I like Drew Barrymore. She’s “cute,” in the best possible way, and she seems like a pretty decent person. Whip It was actually really good (I was as surprised as anyone: a roller derby movie starring Juno and Kristen Wiig? Ugh. But no! Awesome). I give her huge props for totally turning her teenage years – drug addiction, starring in movies like Poison Ivy and the Amy Fisher Story as Ivy and Amy Fisher, respectively. Lindsay Lohan would do well to take a page from Drew’s book. Just, maybe not a page from a recent chapter.

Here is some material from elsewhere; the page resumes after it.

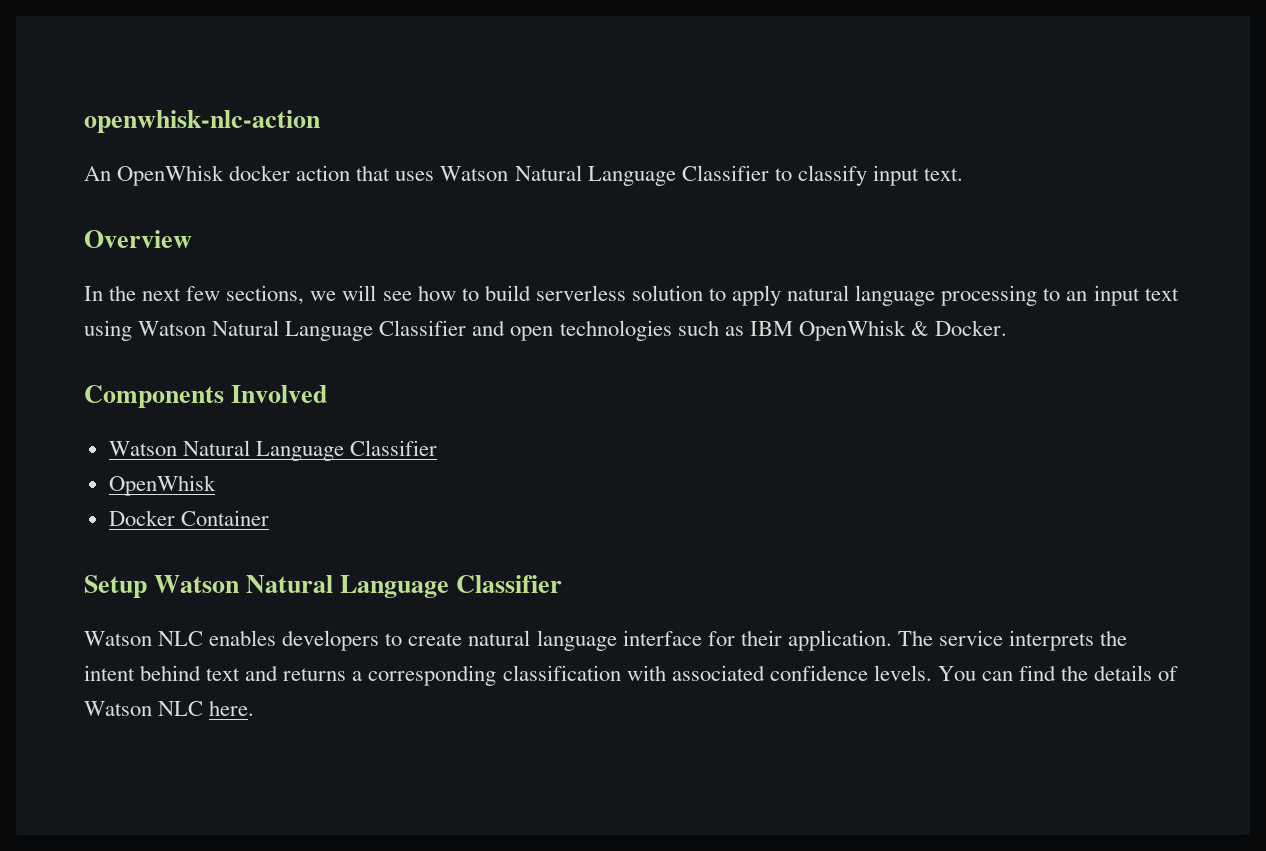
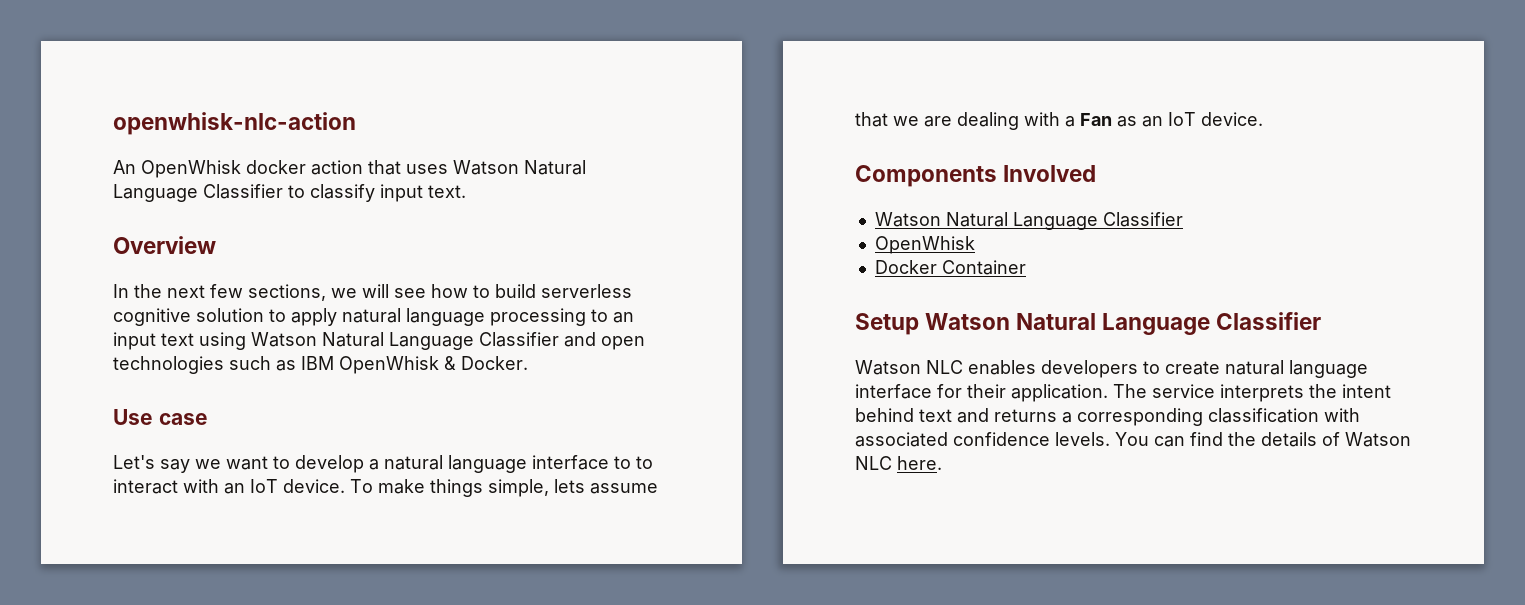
(626, 293) none -> [113,308,191,326] cognitive
(1007, 328) none -> [113,409,208,425] [113,455,653,473] [113,479,658,497] [855,112,1263,130] // Use case // Let's say we want to develop a natural language interface to to interact with an IoT device. To make things simple, lets assume that we are dealing with a Fan as an IoT device.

I’m not sure what look Drew is going for here. I think it’s probably meant to be some cool thing, because famous people keep trying to make these hats work. These hats are totally fetch, as in they are never going to happen. They also always make you look kind of creepy. The whole outfit, with those kicks, the big headphones and the pretty full looking backpack, screams runaway teen. Then the reflective sunglasses whisper, “hey, don’t look at my eyes.” So basically, Drew Barrymore looks like a creepy old man runaway teen who doesn’t want anyone to see what her eyes are doing. It reminds me of one of my favorite episodes of SVU, where Eric van der Woodsen plays a kid named Teddy (I know, right?) who sexually abuses his little brother on his website called “Teddy’s Treehouse,” then runs away when he’s caught.
Even that woman behind her looks worried. A little starstruck maybe, but worried too.